Andrew Walmsley on Digital: Location, location, location
A view from Andrew Walmsley

Andrew Walmsley on Digital: Location, location, location

Services such as Foursquare could present an irresistible opportunity for brands in the year ahead.

I am the mayor of the Cumberland Pencil Museum in Keswick. From the picture to the right, you probably hadn't guessed I'd got it in me; but this honour was conferred by Foursquare, one of a batch of location-based services that are taking over a smartphone near you.

The idea behind Foursquare is that you 'check in' whenever you visit anywhere - such as a club, restaurant or obscure museum. Doing so enables you to earn badges - virtual rewards that reflect the sort of person you are - and visiting a place with sufficient frequency earns you the mayorship of it.

In part, the idea is that the service lets you know whether your friends have checked in at the same location, potentially prompting a spontaneous get-together. However, just as some of the numbers in my phone's contacts list are for people I use caller recognition to avoid, Foursquare might also enhance my twat-evasion skills if I spend a few minutes 'friending' some truly avoidable people.
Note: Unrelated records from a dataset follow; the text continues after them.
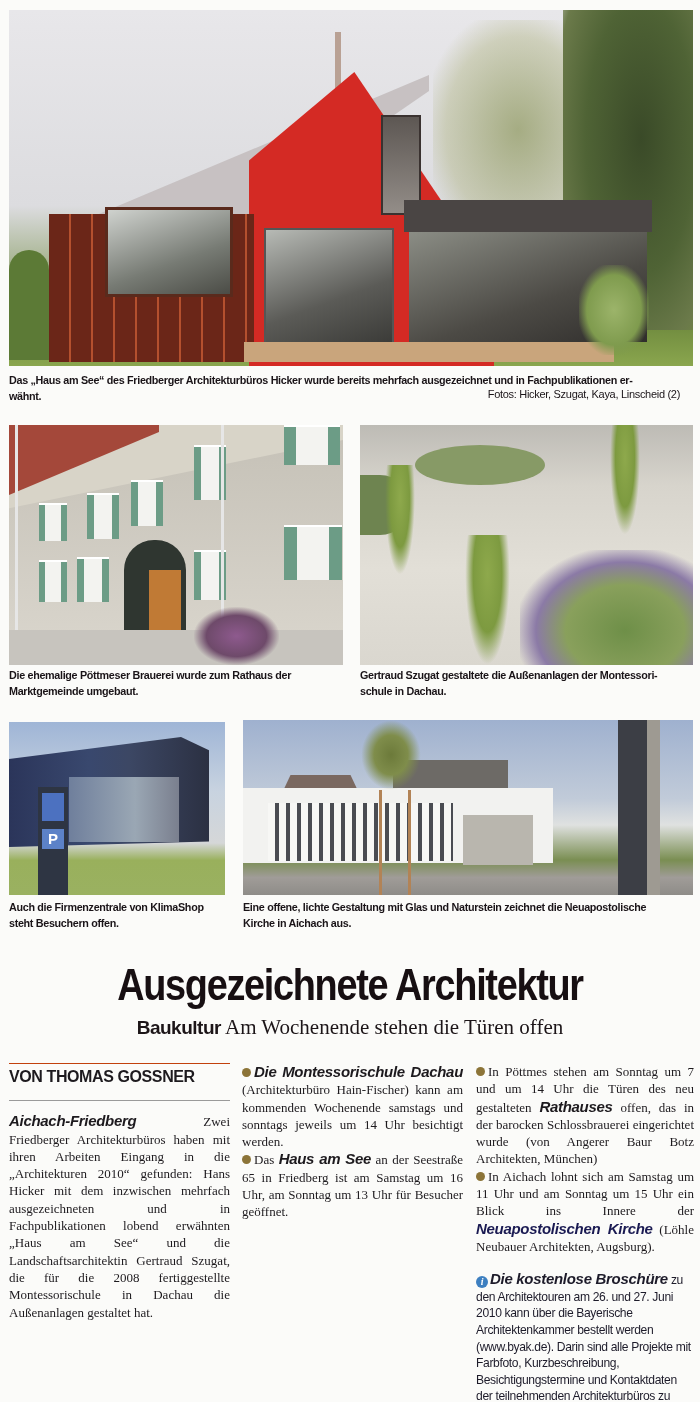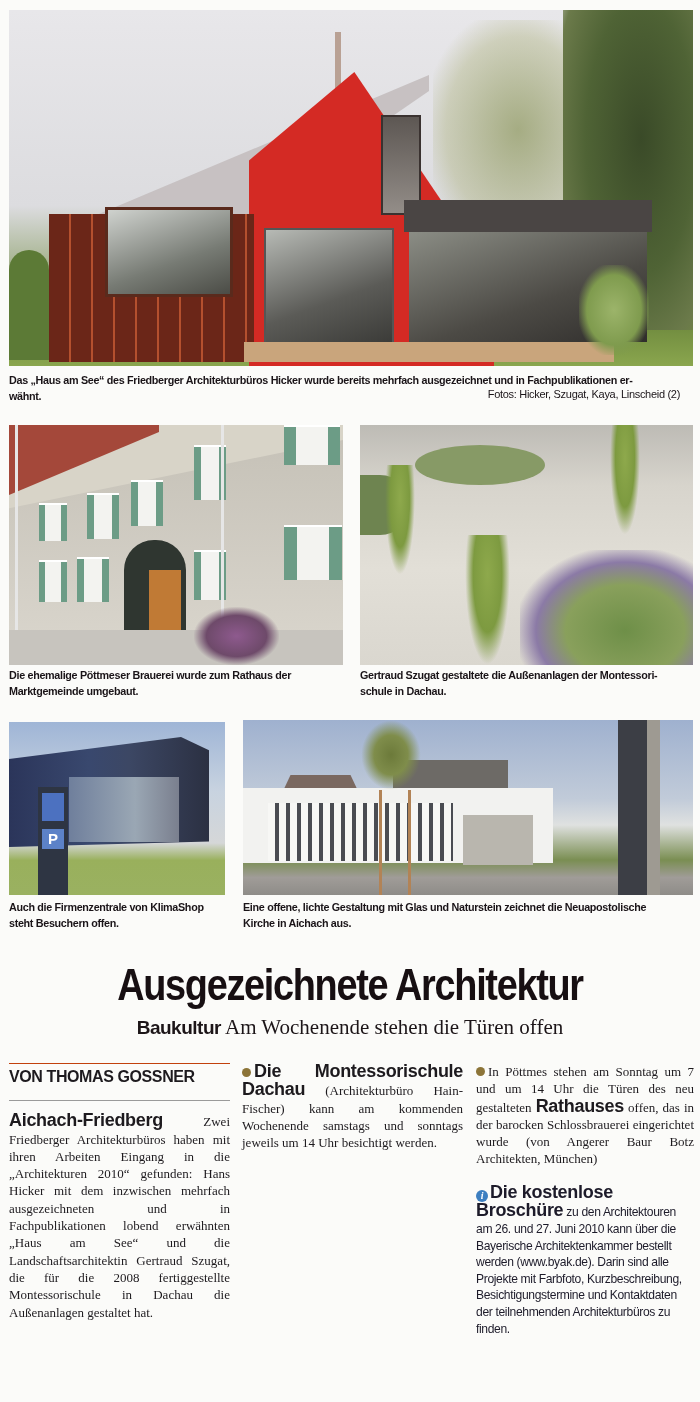"Die Montessorischule Dachau" .b { font-size: 18px -> 15px; font-style: none -> italic }
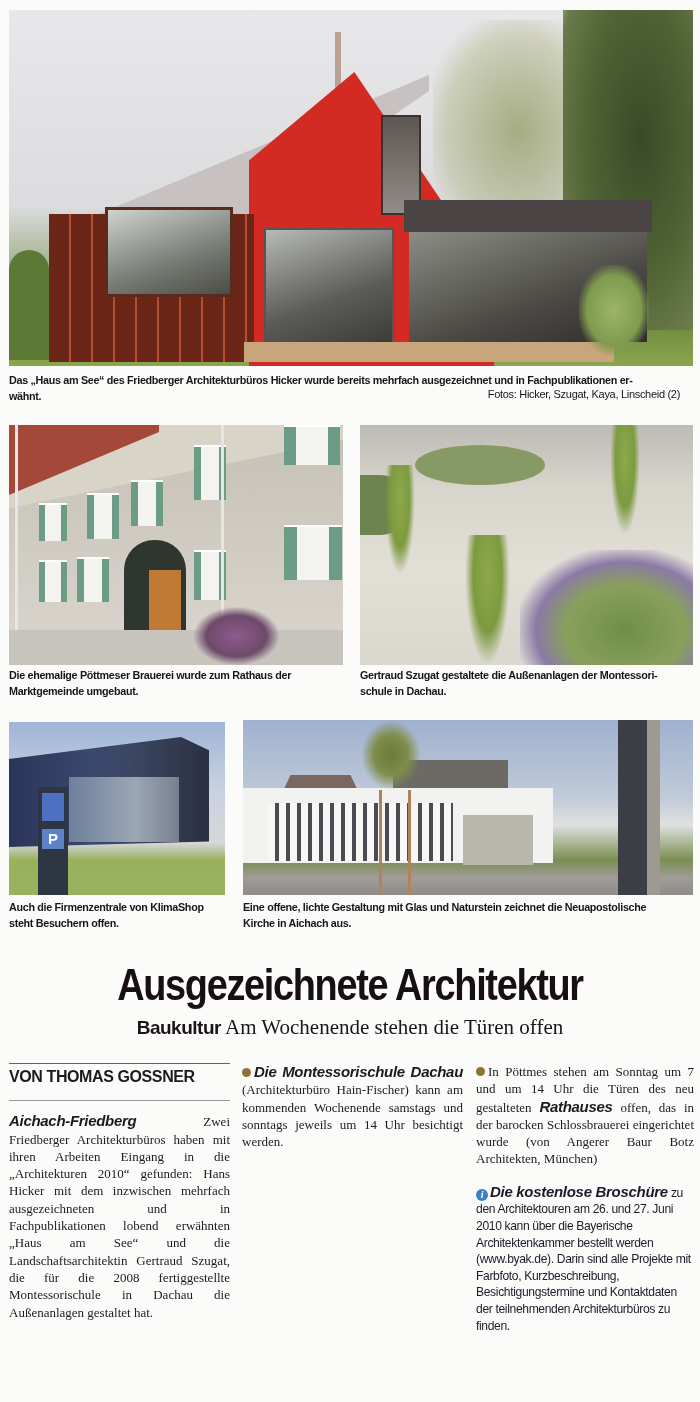"Das Haus am See an" p { html: none -> <p> <span></span><span>Das</span> <span>Haus am See</span> <span>an der Seestraße 65 in Friedberg ist am Samstag um 16 Uhr, am Sonntag um 13 Uhr für Besucher geöffnet.</span> </p> }
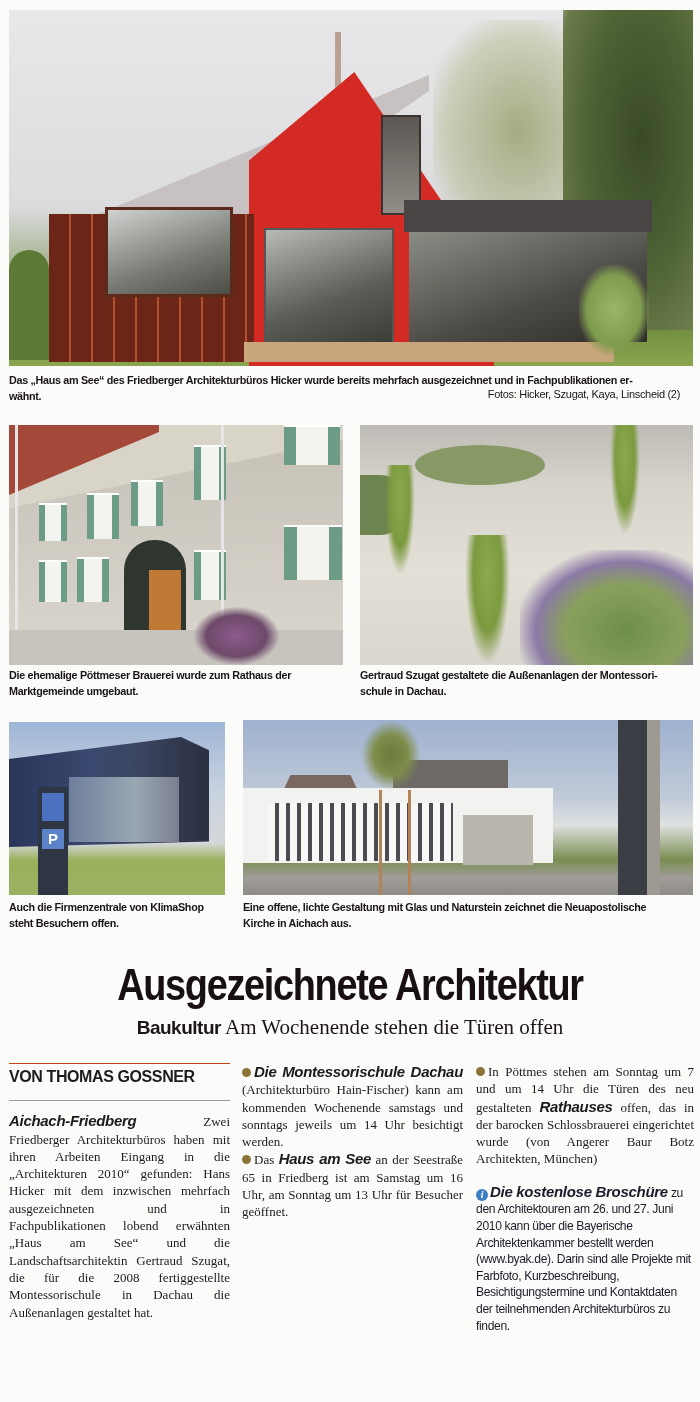"In Aichach lohnt sich am" p { html: none -> <p> <span></span><span>In Aichach lohnt sich am Samstag um 11 Uhr und am Sonntag um 15 Uhr ein Blick ins Innere der</span> <span>Neuapostolischen Kirche</span> <span>(Löhle Neubauer Architekten, Augsburg).</span> </p> }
That seems worthwhile. So much so, in fact, that Facebook replicated the functionality in its Places system. But is it enough, and are location-based services really the 'big thing' for the coming year?

From Google Latitude (show my location on Google Maps) to Grindr (show people nearby with the same, um, interests), location is attracting lots of attention from start-ups, and acquisitions from the usual suspects (although probably not Grindr).

Throwing open APIs for some of these services means new functionality on a daily basis. There are apps for Foursquare that allow dating, chat, food reviewing and photo sharing. You can check in using voice, have the phone do it automatically, and check in simultaneously to competitor services such as Gowalla and Brightkite.

All this telling people where you are is raising concern in some circles, however. Pleaserobme.com was launched by one group to highlight worries that in telling the world that we're at, say, PizzaExpress, we are also telling burglars that we're not at home.

Their fear is broader, too: that you're telling your boss you're at a job interview elsewhere, or your wife that you're at a massage parlour (professional footballers beware). There are likely to be scare stories before this sorts itself out, but location-based services are a major new competitive front for business - one that, as usual, can be ignored, but could represent an opportunity to steal share from the less fleet of foot.

Foursquare has signed a deal with Safeway in the US to link the retailer's loyalty card scheme to the service. Trialling in 300 Vons stores (a Safeway subsidiary), it will reward users with PepsiCo products based on their behaviour. Early risers get Tropicana, Gym-Rat badge-holders get mineral water.

By swiping their card, users check in automatically to Foursquare and collect points, neatly reversing the usually virtual nature of the system and effectively checking in people as they leave, rather than arrive.

It feels like the first scaleable commercial relationship Foursquare has struck - previous attempts have looked more like one-off promotions - and it wouldn't be hard to make the technology allow advertising elsewhere on the web to target these consumers, based on a cookie from their badge-win.

Giving businesses the ability to target consumers at scale as they walk by has huge social implications. We might not book a hotel, restaurant or taxi in advance, instead relying on our phone to find us deals nearby, sometimes recommended by friends. A lot more of our purchasing could be just-in-time, changing radically the consideration cycle across a wide range of brands.

This won't be for everyone, but it's likely to represent a growing percentage of transactions over the coming year for leisure brands. I won't be defending my mayorship with appreciable vigour; but I will be doing less planning in 2011.

Andrew Walmsley is a digital pluralist.

30 SECONDS ON ... Foursquare

- Foursquare is a location-based social-networking web and mobile app that allows registered users to connect with friends and update their whereabouts.

- If a Foursquare user 'checks in' at a venue on more days, than anyone else in the past 60 days, they will be crowned 'mayor' of that venue, until someone else earns the title.

- Users can have their 'check-ins' posted on their accounts on Twitter or Facebook.

- Foursquare was created by Dennis Crowley and Naveen Selvadura. Crowley founded a similar project, Dodgeball, which Google bought in 2005 and replaced with Google Latitude in 2009.

- Foursquare was launched on 11 March 2009 in New York. In October 2010, it signed up its four millionth user.

- On 22 October, astronaut Doug Wheelock unlocked the NASA Explorer badge by checking into Foursquare from the International Space Station.

- Foursquare has commercial partnerships with brands such as The New York Times, Zagat, Conde Nast and Bravo.